Why Two Hands are Better Than One
Let’s take a look at two of the most popular and widespread styles of striking in America: Boxing and karate. Boxing (also called pugilism, meaning “fist fight”) was a sport dating as far back as 4,000 B.C. in ancient Africa. Karate is a self defense system that originated in Okinawa, Japan. Karate has become increasingly adapted for sport use as well. Both systems, for the most part, strike with one hand at a time. Karate has a few exceptions, but we’ll stay with general concepts here. Boxing uses the non-striking hand to keep the body covered while Karate’s chambering hand is prepping for power maximization.

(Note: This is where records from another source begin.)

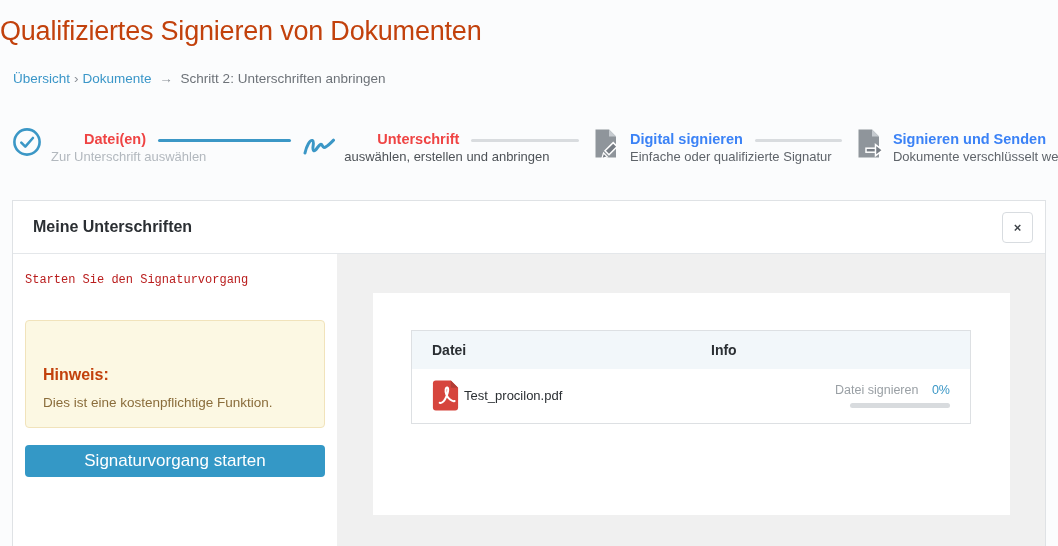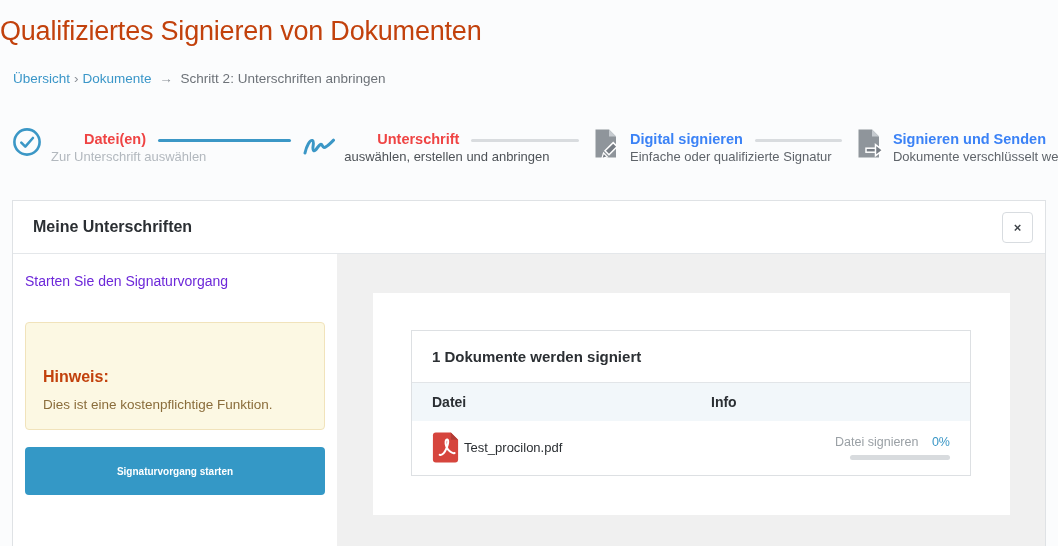--- a/index.html
+++ b/index.html
@@ -65,32 +65,32 @@
     margin-left: auto; width: 31px; height: 31px;
     border: 1px solid #d8dce0; border-radius: 4px; background: #fff;
     font-size: 13px; font-weight: bold; color: #3f4449; line-height: 29px;
     text-align: center; cursor: pointer;
   }
 
   .panel-body { flex: 1; display: flex; min-height: 0; }
 
   
   .sidebar { flex: none; width: 324px; background: #fff; padding: 12px; }
-  .sidebar-intro { margin-top: 7px; font-size: 14px; color: #6d28d9; }
+  .sidebar-intro { margin-top: 7px; font-size: 12px; color: #b91c1c; font-family: Liberation Mono, monospace; }
   .hint-box {
     margin-top: 33px; padding: 15px 17px 17px 17px;
     background: #fcf8e3; border: 1px solid #f1e3bb; border-radius: 4px;
   }
   .hint-title { font-size: 16px; font-weight: bold; color: #c2410c; margin-top: 30px; }
   .hint-text { margin-top: 11px; font-size: 13.5px; color: #8a6d3b; }
   .start-button {
-    margin-top: 17px; width: 100%; height: 48px;
+    margin-top: 17px; width: 100%; height: 32px;
     background: #3498c6; border: none; border-radius: 4px;
     color: #fff; font-family: "Liberation Sans", sans-serif;
-    font-size: 10px; font-weight: bold; cursor: pointer;
+    font-size: 17px; font-weight: normal; cursor: pointer;
   }
 
   
   .content { flex: 1; background: #f0f0f0; padding: 39px 35px 0 36px; }
   .white-card { background: #fff; height: 222px; padding: 37px 39px 0 38px; }
   .doc-card { border: 1px solid #dde0e3; background: #fff; }
   .doc-card-header {
     padding: 17px 20px; border-bottom: 1px solid #e2e5e8;
     font-size: 15px; font-weight: bold; color: #2b2f33;
   }
@@ -209,21 +209,20 @@
         <div class="hint-title">Hinweis:</div>
         <div class="hint-text">Dies ist eine kostenpflichtige Funktion.</div>
       </div>
       <button class="start-button">Signaturvorgang starten</button>
     </div>
 
     <div class="content">
       <div class="white-card">
         <div class="doc-card">
 
-          <div class="doc-card-header">1 Dokumente werden signiert</div>
 
           <div class="table-head">
             <span class="col-file">Datei</span>
             <span class="col-info">Info</span>
           </div>
 
           <div class="table-row">
             <div class="file-cell">
               <span class="pdf-icon">
                 <svg viewBox="0 0 27 32" width="27" height="31">

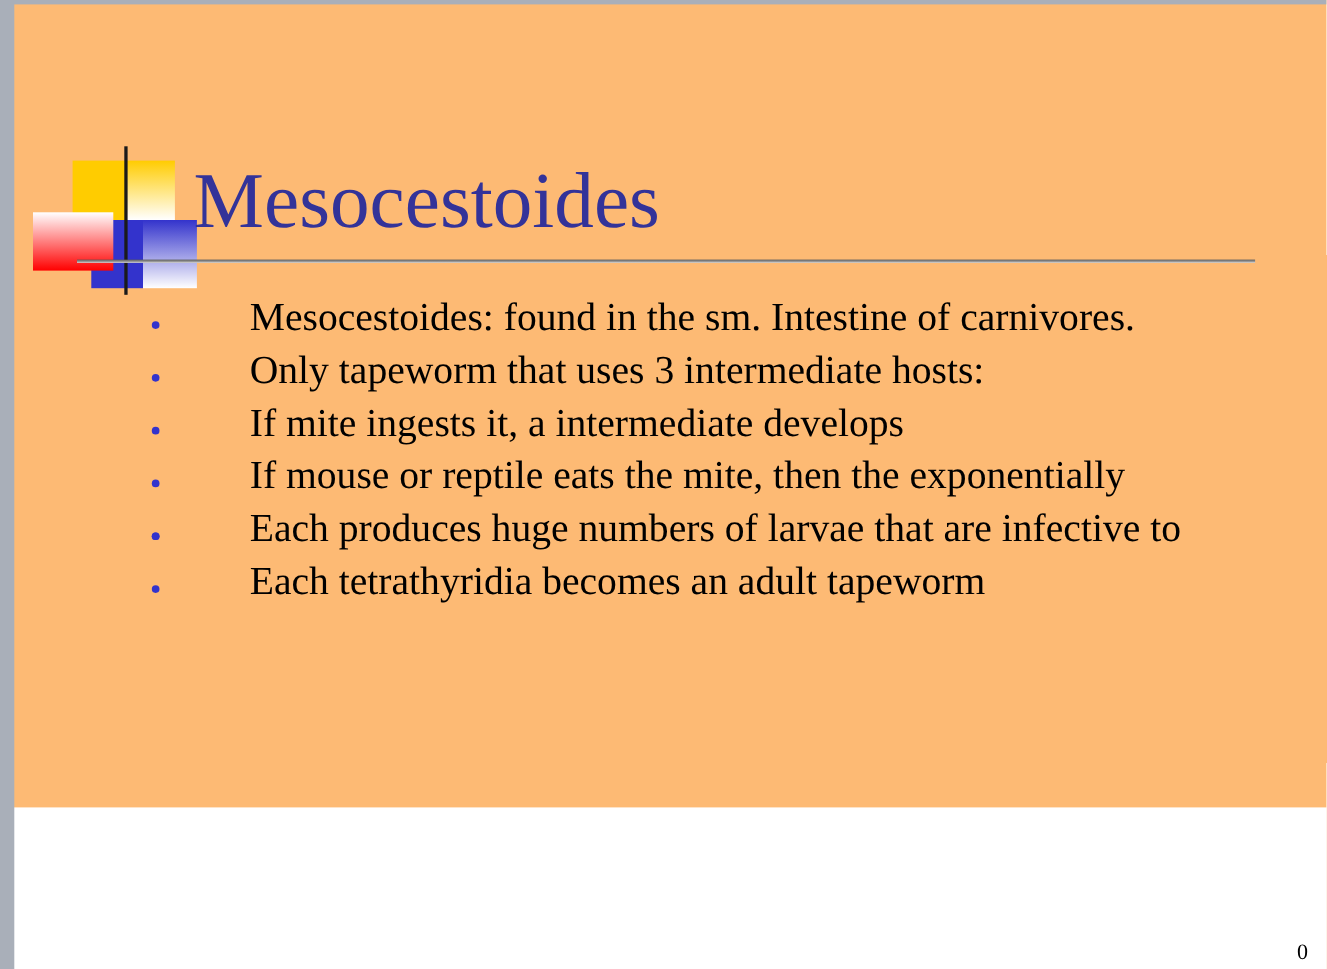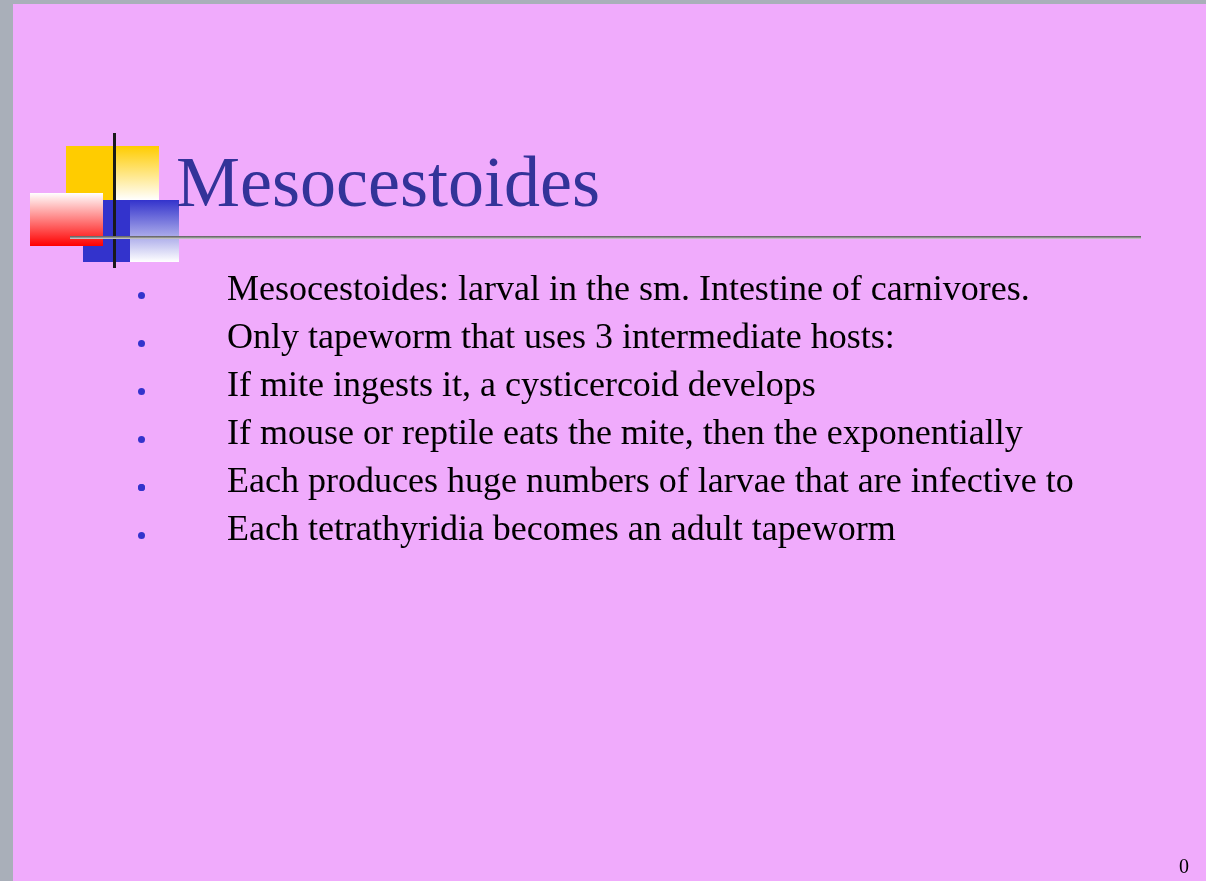--- a/index.html
+++ b/index.html
@@ -6,22 +6,22 @@
       margin: 0;
       padding: 0;
       width: 1206px;
       height: 881px;
       overflow: hidden;
       background: #ffffff;
     }
     #slide {
       position: relative;
       width: 1206px;
-      height: 881px;
-      background: #f0abfc;
+      height: 734px;
+      background: #fdba74;
       font-family: "Liberation Serif", "DejaVu Serif", serif;
     }
     .frame-top {
       position: absolute; left: 0; top: 0; width: 1206px; height: 4px;
       background: #a9afb9;
     }
     .frame-left {
       position: absolute; left: 0; top: 0; width: 13px; height: 881px;
       background: #a9afb9;
     }
@@ -85,29 +85,29 @@
     <div class="sq sq-red-grad"></div>
     <div class="v-line"></div>
   </div>
   <div class="h-rule"></div>
 
   <h1 class="title">Mesocestoides</h1>
 
   <ul class="bullets">
     <li class="bullet">
       <span class="dot"></span>
-      <span class="line first">Mesocestoides: larval in the sm. Intestine of carnivores.</span>
+      <span class="line first">Mesocestoides: found in the sm. Intestine of carnivores.</span>
     </li>
     <li class="bullet">
       <span class="dot"></span>
       <span class="line first">Only tapeworm that uses 3 intermediate hosts:</span>
     </li>
     <li class="bullet">
       <span class="dot"></span>
-      <span class="line first">If mite ingests it, a cysticercoid develops</span>
+      <span class="line first">If mite ingests it, a intermediate develops</span>
     </li>
     <li class="bullet">
       <span class="dot"></span>
       <span class="line first">If mouse or reptile eats the mite, then the exponentially</span>
     </li>
     <li class="bullet">
       <span class="dot"></span>
     </li>
     <li class="bullet">
       <span class="dot"></span>

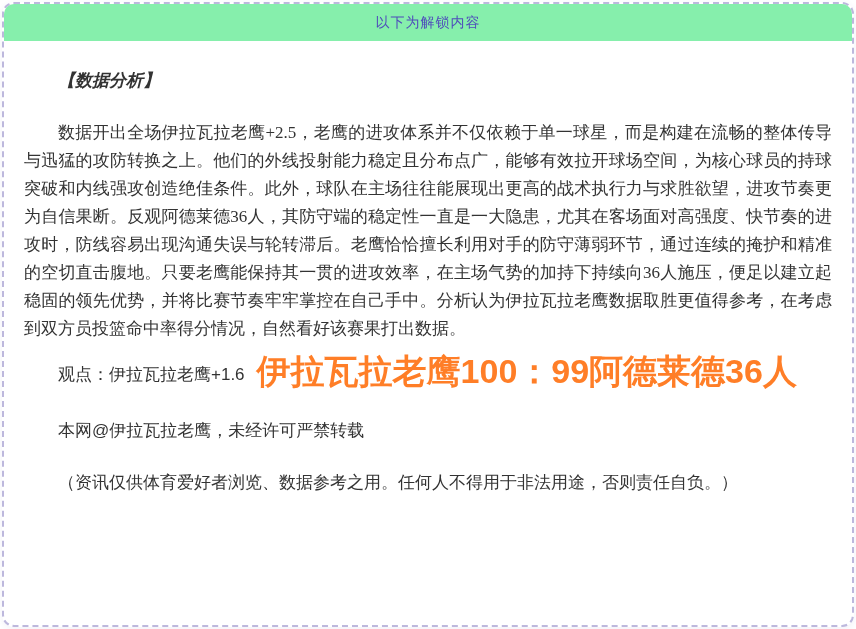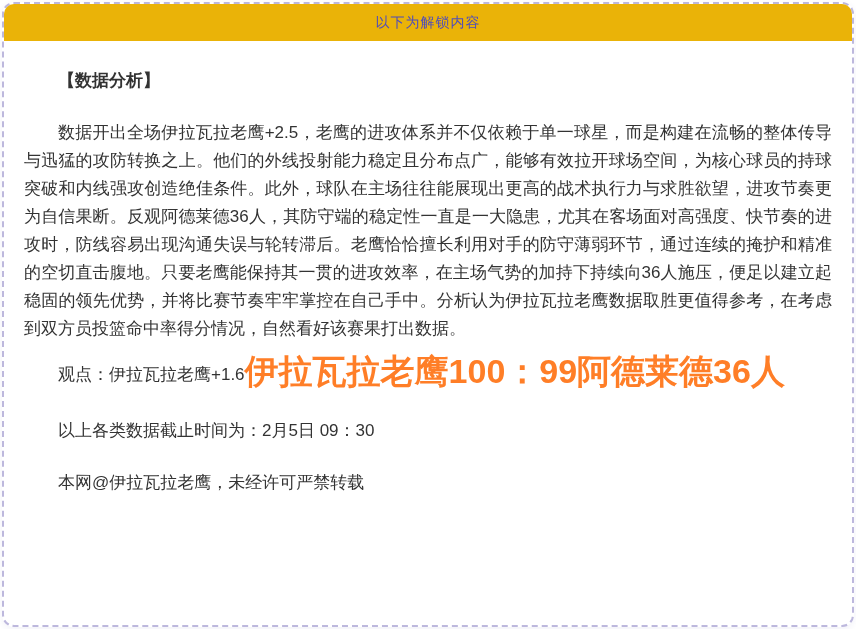--- a/index.html
+++ b/index.html
@@ -18,55 +18,58 @@
     box-sizing: border-box;
     width: 852px;
     height: 625px;
     border: 2px dashed #bdb8dd;
     border-radius: 12px;
     overflow: hidden;
     background: #ffffff;
     box-shadow: 0 2px 6px rgba(80, 78, 160, 0.08);
   }
   .unlock-bar {
-    background: #eab308;
+    background: #86efac;
     color: #4f4dbb;
     font-size: 14px;
     line-height: 37px;
     height: 37px;
     text-align: center;
     letter-spacing: 1px;
   }
   .content {
     box-sizing: border-box;
     padding: 26px 20px 40px 20px;
     color: #333333;
     font-size: 17px;
     line-height: 28px;
   }
   .content p { margin: 0; }
   .section-title {
     font-weight: bold;
     text-indent: 2em;
     margin: 0 0 24px 0 !important;
+    font-style: italic;
   }
   .analysis {
     text-indent: 2em;
     text-align: justify;
     margin: 0 !important;
+    font-family: Liberation Serif, serif;
   }
   .viewpoint-line {
     margin: 6px 0 0 0 !important;
     text-indent: 2em;
     white-space: nowrap;
   }
   .score-highlight {
     font-size: 34px;
     font-weight: bold;
     color: #ff7e27;
+    margin-left: 12px;
     line-height: 44px;
     vertical-align: -3px;
     letter-spacing: 0;
   }
   .meta-line {
     margin-top: 24px !important;
     text-indent: 2em;
   }
 </style>
 </head>
@@ -78,20 +81,20 @@
     <div class="unlock-bar">以下为解锁内容</div>
 
     <div class="content">
 
       <p class="section-title">【数据分析】</p>
 
       <p class="analysis">数据开出全场伊拉瓦拉老鹰+2.5，老鹰的进攻体系并不仅依赖于单一球星，而是构建在流畅的整体传导与迅猛的攻防转换之上。他们的外线投射能力稳定且分布点广，能够有效拉开球场空间，为核心球员的持球突破和内线强攻创造绝佳条件。此外，球队在主场往往能展现出更高的战术执行力与求胜欲望，进攻节奏更为自信果断。反观阿德莱德36人，其防守端的稳定性一直是一大隐患，尤其在客场面对高强度、快节奏的进攻时，防线容易出现沟通失误与轮转滞后。老鹰恰恰擅长利用对手的防守薄弱环节，通过连续的掩护和精准的空切直击腹地。只要老鹰能保持其一贯的进攻效率，在主场气势的加持下持续向36人施压，便足以建立起稳固的领先优势，并将比赛节奏牢牢掌控在自己手中。分析认为伊拉瓦拉老鹰数据取胜更值得参考，在考虑到双方员投篮命中率得分情况，自然看好该赛果打出数据。</p>
 
       <p class="viewpoint-line"><span>观点：伊拉瓦拉老鹰+1.6</span><span class="score-highlight">伊拉瓦拉老鹰100：99阿德莱德36人</span></p>
 
-      <p class="meta-line">以上各类数据截止时间为：2月5日 09：30</p>
 
       <p class="meta-line">本网@伊拉瓦拉老鹰，未经许可严禁转载</p>
 
+      <p class="meta-line">（资讯仅供体育爱好者浏览、数据参考之用。任何人不得用于非法用途，否则责任自负。）</p>
 
     </div>
   </div>
 </div>
 
 </body></html>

Karate does have other uses for the chambering hand (one being to pull the opponents hand down to clear for easy striking). Primarily, however, striking occurs with only one hand. In karate, the goal is to have as much power as possible focused into those strikes and to end the fight quickly.
The Wing Chun Two Hands Option
To achieve this maximum power, both systems start on their toes, connect to their hips, and rotate through the striking arm. However, if one could block and attack at the same time—and have enough power to knock someone out—would that not be more advantageous? As Master Sifu Och puts it, “Why pull away half your army when you can utilize all of it?”. Wing Chun seeks to demonstrate why two hands are better than one in martial arts. Wing Chun uses both hands (and sometimes a foot) as a single unit. This is achieved by driving the power from the heels and propelling the entire body forward as one cohesive unit. Instead of rotating the hips away, as in boxing, Wing Chun keeps both hips facing forward. With both hips engaged, both hands can now be activated simultaneously. With two hands going forward, opponents can now be blocked and attacked at the same with every strike.
Here is a video of Sifu Justin Och demonstrating the use of two hands in a practical self defense scenario:
In the video you can see how two hands allows the practitioner to double the effectiveness of his striking. When this happens, you have doubled your chances for effectively dissolving or resolving the situation. In an altercation every advantage is needed. If you’re facing one opponent—or two or six—every second is precious. By utilizing two hands, you gain valuable seconds by cutting out the time needed to alternate between strikes.
Two hands are truly better than one.